Solving this Wave Equation problem with Fourier Transform I have problem solving below wave equation using Fourier transform. 
$U_{tt} = U_{xx} , 0<x<1, t>0$
$U(0,t) = U(1,t) = 0$
$U(x,0) = x , U_t(x,0) = 0$ 
Firstly (as I learned) Fourier sine transform formula is: 
$F_s[u(x,t)]=\int_0^{\infty}u(x,t)sin(\lambda x)dx$
while solving the above problem, I had to transform initial data using F_sine transform as well. but i don't know what should my integral boundaries be? $\int_0^{1} or \int_0^{\infty}$? what about reverse Fourier boundaries? which is another integral like $u(x,y) = \int_0^\infty F[u(x,t)]sin(\lambda x)d\lambda$ 
Usually I see the wave problem which needed to solve with FT to be Unlimited on one side like $0<x$ but here i don't know what happens to formulas of $F[u_{xx}]$ and my initial data as well.

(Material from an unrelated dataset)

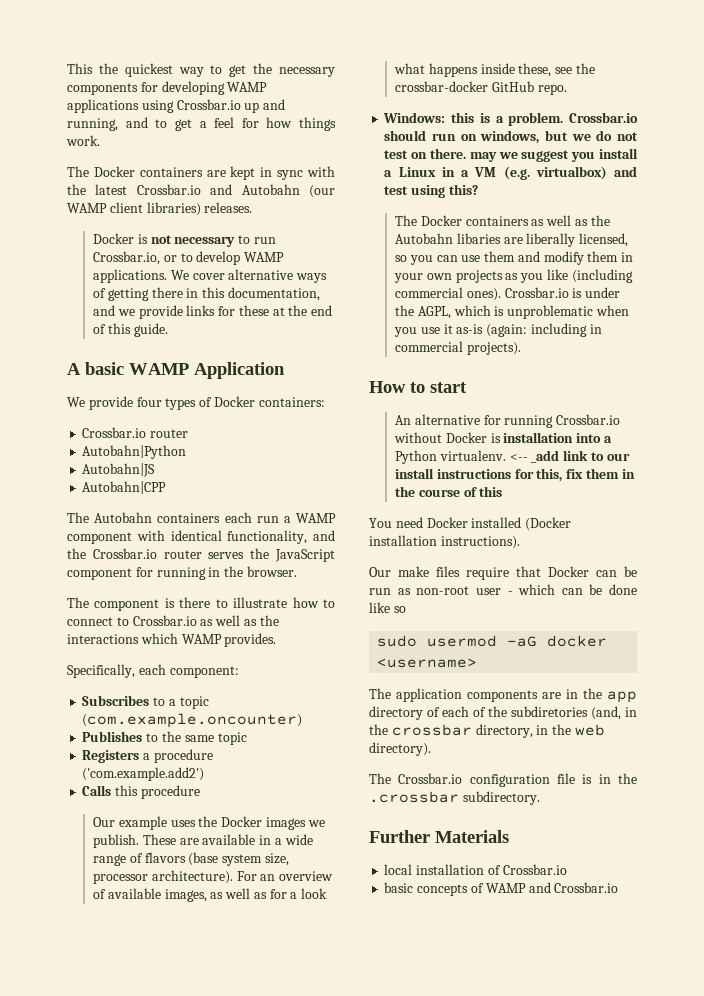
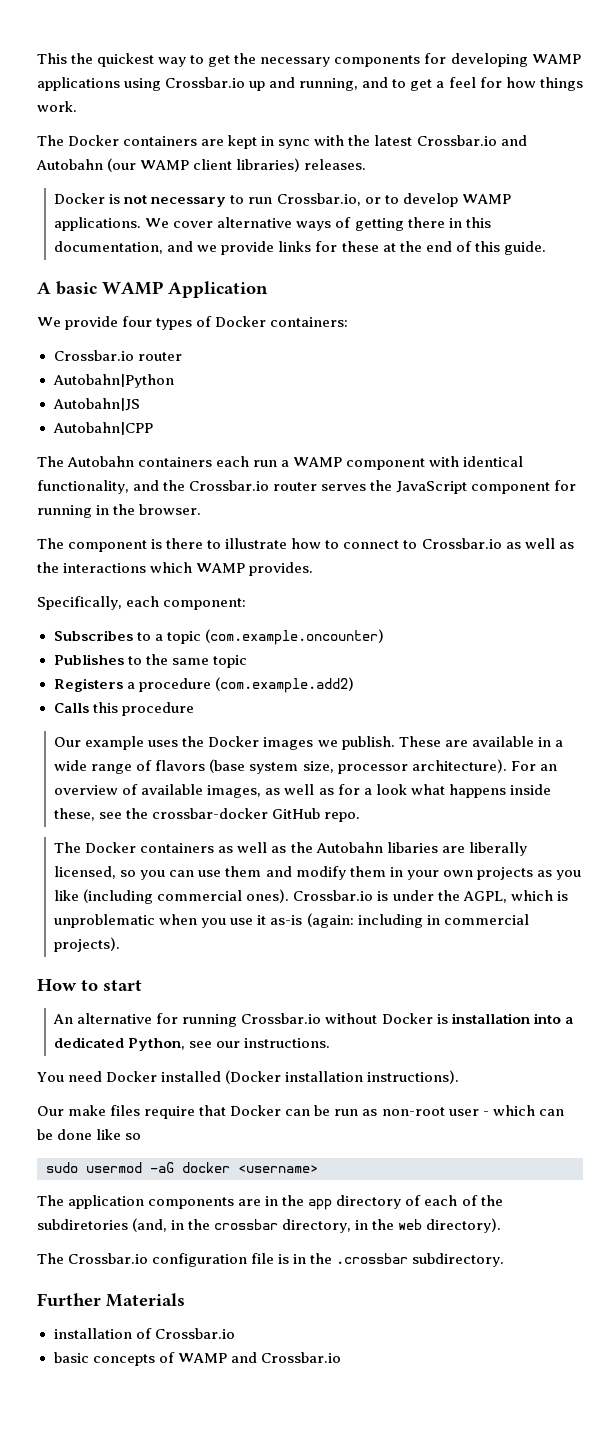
[82,767,205,781] ('com.example.add2') -> [214,677,354,693] (com.example.add2)
[383,112,638,126] [384,130,638,144] [384,148,638,162] [384,166,637,180] [384,184,478,198] // Windows: this is a problem. Crossbar.io should run on windows, but we do not test on there. may we suggest you install a Linux in a VM (e.g. virtualbox) and test using this? -> (361, 817) none
[394,450,630,464] [394,468,635,482] [394,486,503,497] Python virtualenv. <-- _add link to our install instructions for this, fix them in the course of this -> [54,1037,331,1051] dedicated Python, see our instructions.
[384,864,413,875] local -> (185, 1300) none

 A: You cannot use that definition of the Fourier transform to solve this problem(wrong solution domain), however there are such things as finite Fourier transforms to account for closed intervals like this. 
The finite sine Fourier transform is defined by
$$\begin{align*}
S_n(u(x,t)) &= 2\int_0^1 u(x,t)\sin{(n \pi x)}\,dx\\
S^{-1}(S_n(t)) &= \sum_{n=1}^{\infty}S_n(t)\sin{(n \pi x)}
\end{align*}$$
With our problem, it can be shown that
$$\begin{align*}
S_n(u_{tt}(x,t)) &= \frac{d^2 S_n(u(x,t))}{dt^2}\\
S_n(u_{xx}(x,t)) &= - (n \pi)^2 S(u(x,t)) \hspace{1in}\text{(the boundary conditions apply here)}
\end{align*}$$
along with the transformed initial conditions, we have the ODE given by
$$\begin{cases}
S_n''(t) + (n \pi)^2 S(t) = 0\\
S_n'(0)=0 \\
S_n (0) = \frac{2}{n \pi}(-1)^{n+1}
\end{cases}$$
 for $n = 1,2,3,...$.
Now, solving this problem, we have $S_n(t) = \frac{2}{n \pi}(-1)^{n+1}\cos{(\pi n t)}$. And applying the inverse transform, the solution is 
$$u(x,t) = \frac{2}{\pi}\sum_{n=1}^{\infty} \frac{(-1)^{n+1}}{n}\cos{(n \pi t)} \sin{(n \pi x)}$$